ECE2024 Eposter Presentations Late Breaking (127 abstracts)
1Endocrinology Research Centre, Moscow, Russian Federation; 2Research Centre for Medical Genetics, Moscow, Russian Federation
Introduction: Multiple endocrine neoplasia syndrome type 1 (MEN-1) is an autosomal dominant disorder caused by germline mutations in the MEN1 gene encoding menin. MEN1 mutations are mainly represented by deletions/insertions, nonsense, splice site or missense mutations and can be detected by DNA sequencing. MEN-1 generally includes parathyroid, adenohypophysis, and pancreatoduodenal neuroendocrine tumors.

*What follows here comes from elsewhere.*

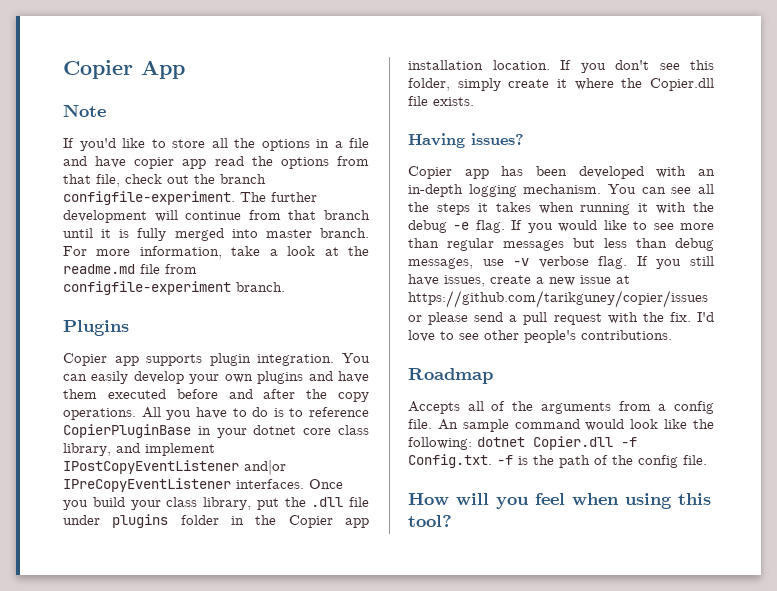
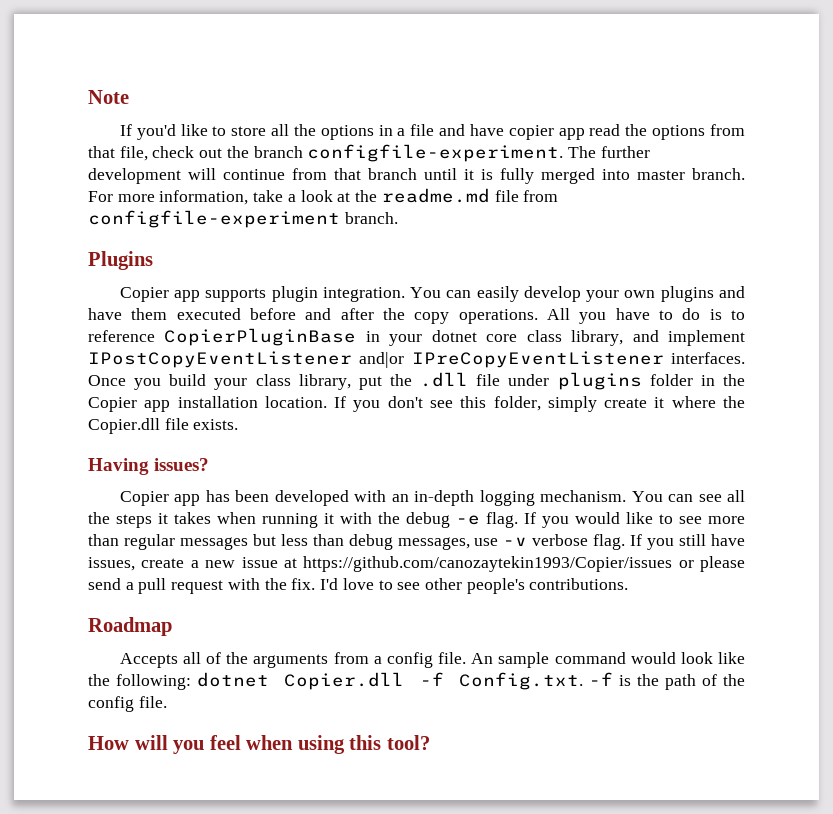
[63,60,185,79] Copier App // -> (88, 97) none
[408,290,708,308] https://github.com/tarikguney/copier/issues -> [303,556,673,572] https://github.com/canozaytekin1993/Copier/issues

Clinical Case: Patient S., 26-years-old female, admitted with morbid obesity (BMI 49, 5 kg/m2), weakness, vertigo, high blood pressure and irregular menstrual cycle. Primary hyperparathyroidism (PHPT) was diagnosed at 23 (2020): PTH 481.6 pg/ml (15-65), Caadj. 3.0 mmol/l (2.15-2.55). The patient underwent selective parathyroidectomy (histologic confirmation of adenoma) with postoperative PTH and blood Ca normalization. Three years later, laboratory tests revealed PHPT relapse: PTH 158.0 pg/ml (15-65) with a high-normal Caadj. 2.55 mmol/l (2.15-2.55), normophosphatemia 0.8 mmol/l (0.74-1.52), normocalciuria 5, 65 mmol/d (2.5-8.0). Screening for PHPT complications excluded nephrocalcinosis/nephrolithiasis, gastric and duodenal ulcer disease. DXA showed decreased bone mineral density in L1-4 below age-expected values: -2.9 SD (Z-score). Imaging techniques (US;99mTc-sestamibi scintigraphy with SPECT-CT) visualized left upper, right lower and upper abnormal parathyroid glands (PGs) (maximum size 1.6x0.85x0.5 cm) in typical locations. In 2023, S. had a surgical removal of three altered PGs with remission achievement. Histological analysis verified hyperplasia and adenoma. Therapy after discharge included alfacalcidol and Ca supplements. We diagnosed the patient with hyperprolactinemia 1526 mEd/l (64-365). Brain MRI revealed an endosellar pituitary microadenoma (6x8 mm). Dopamine receptor agonist therapy was prescribed. Laboratory tests showed hypergastrinemia 3283.0 pg/ml (13.0-115.0), chromogranin A elevation 34.6 nmol/l (<3.00). Сontrast-enhanced CT scan detected multiple pancreatoduodenal tumors (maximum size 2.0х2.0х2.0 cm) with focal SSTR2 overexpression at PET-CT with 68Ga-DOTA-TATE, confirming its neuroendocrine origin. Considering clinical findings genetic analysis was performed identifying mutation in the MEN1 (an extended deletion in the heterozygous state of HG38:chr:11 chromosome with approximate boundaries 64804062-64810384 and p. 6322 bp, including 2-10 exons of the MEN1 gene (NM 130799.2). We used chromosomal microarray analysis as a reference method: microdeletion in chromosome 11 (67901 base pairs), imbalance region genes MEN1, MAP4K2, CDC42BPG, EHD1.
Conclusions: There is currently no conclusive data on the genotype-phenotype correlation of MEN-1. Small or large deletions of the MEN1 gene are rare and have been described previously as pathogenic. Deletions of other genes are also of interest. Presumably they may affect the clinical manifestations of the disease.